The Commission refused to recognize the existence in one carrier of two separate operating rights over a common highway although the route involved was included in each of two orders granting the rights and was entered in separate proceedings, one under the "grandfather" clause and the other after proof of public convenience and necessity. See 25 M. C. C. 551. Southwestern Transp. Co.-Purchase-Johnson, 437 (441).

The mechanical repetition of routes in two orders of Commission, approving two separate purchases of operating authority by vendor, did not result in creation of two operating rights in vendor over the routes and between the points so repeated. Id. (441).

The view that operating rights may be indefinitely removed from active use and preserved in existence for subsequent transfer and vitalization in an additional motor carrier when, perhaps, competitive conditions or the traffic potentialities of a given territory have materially changed, would be inconsistent with the public interest, would not foster sound economic conditions in the industry and would be incompatible with the policy declared in sec. 202 (a) of the act. Such view was rejected in 25 M. C. C. 428, with respect to unification by lease, and is equally applicable to unification by purchase. Id. (442).

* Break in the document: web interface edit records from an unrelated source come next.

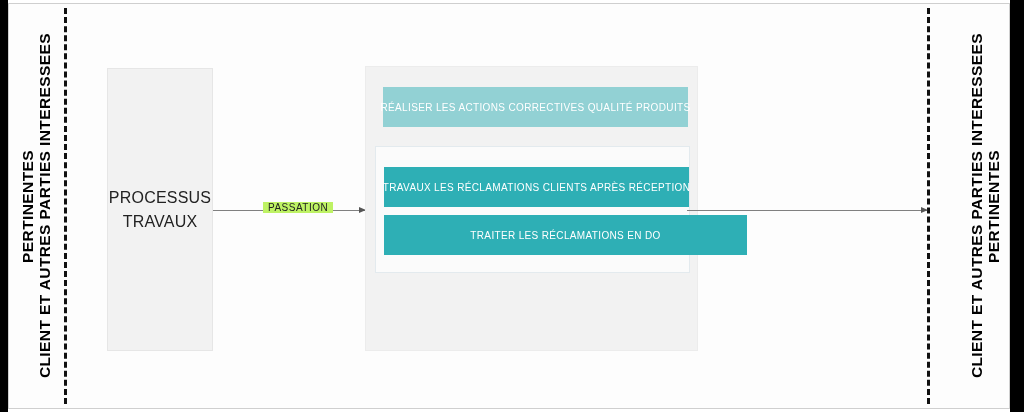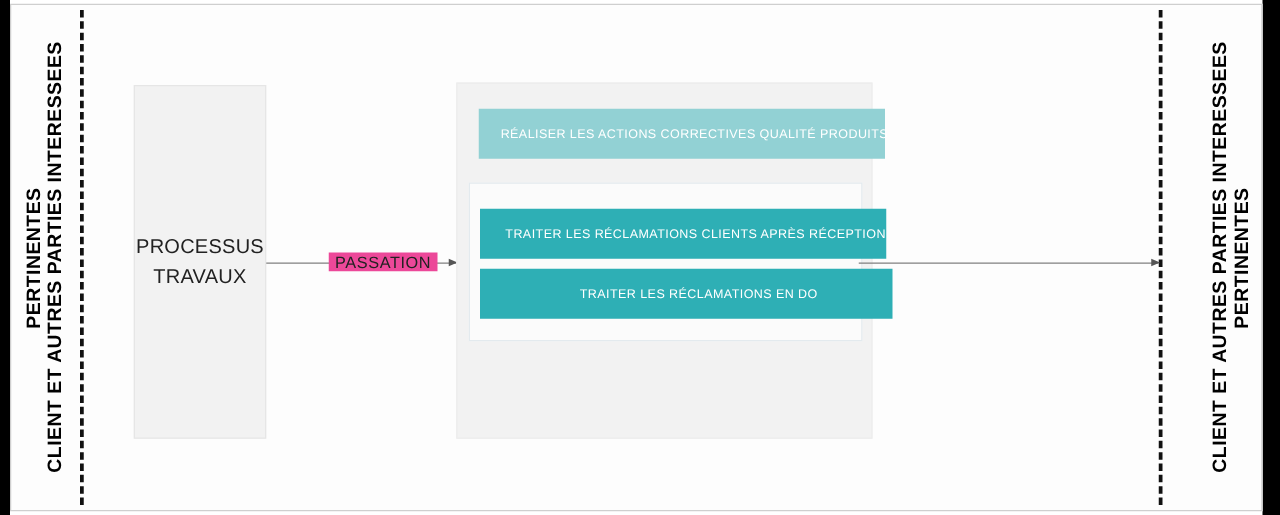--- a/index.html
+++ b/index.html
@@ -120,23 +120,23 @@
     width: 0;
     height: 0;
     border-top: 3.5px solid transparent;
     border-bottom: 3.5px solid transparent;
     border-left: 7px solid #555555;
   }
   .connector .edge-label {
     position: absolute;
     left: 50px;
     top: -8px;
-    background: #ec4899;
+    background: #bef264;
     padding: 0 5px;
-    font-size: 13px;
+    font-size: 10px;
     letter-spacing: 0.5px;
     color: #222222;
     white-space: nowrap;
   }
 
   
   .out-arrow {
     position: absolute;
     left: 687px;
     top: 210px;
@@ -183,38 +183,37 @@
   .activity {
     position: absolute;
     display: flex;
     align-items: center;
     justify-content: center;
     color: #ffffff;
     font-size: 10px;
     letter-spacing: 0.35px;
     text-align: center;
     white-space: nowrap;
-    padding-left: 20px;
   }
   .activity.light {
     left: 17px;
     top: 20px;
     width: 305px;
     height: 40px;
   }
   .activity.dark-1 {
     left: 8px;
     top: 20px;
     width: 305px;
     height: 40px;
   }
   .activity.dark-2 {
     left: 8px;
     top: 68px;
-    width: 310px;
+    width: 363px;
     height: 40px;
   }
 </style>
 </head>
 <body>
 
 <div class="screen">
 
   <div class="edge-bar left"></div>
   <div class="edge-bar right"></div>
@@ -244,21 +243,21 @@
   </div>
 
   <div class="group-panel">
 
     <div class="activity light" id="act-0" style="background: rgb(146, 209, 212);">
       <span>RÉALISER LES ACTIONS CORRECTIVES QUALITÉ PRODUITS</span>
     </div>
 
     <div class="sub-panel">
       <div class="activity dark-1" id="act-1" style="background: rgb(46, 175, 181);">
-        <span>TRAITER LES RÉCLAMATIONS CLIENTS APRÈS RÉCEPTION</span>
+        <span>TRAVAUX LES RÉCLAMATIONS CLIENTS APRÈS RÉCEPTION</span>
       </div>
       <div class="activity dark-2" id="act-2" style="background: rgb(46, 175, 181);">
         <span>TRAITER LES RÉCLAMATIONS EN DO</span>
       </div>
     </div>
 
   </div>
 
   <div class="out-arrow">
     <span class="arrow-head"></span>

Denial of existence of two separate duplicate rights in vendor does not result in revocation of an operating right in a manner other than as provided in sec. 213 (a). Authority granted under sec. 213 is permissive only and the rights of parties in unification transactions under that section are not revoked but merged along with other properties and such merger is accomplished automatically by reason of the voluntary act of the parties in consummating the transaction and not by any "requirement" of Commission. Id. (443).

While operations of Mallie Bolton over the considered route duplicated those of Birmingham-Columbus Freight Lines, of which he owns 49 of the 100 outstanding shares, the record indicated that two separate and distinct operations were maintained and that applicant has neither exercised control nor had the power to control the operations of Freight Lines. Berman-Control-Birmingham-Columbus Freight Lines, Inc., 449 (450, 452).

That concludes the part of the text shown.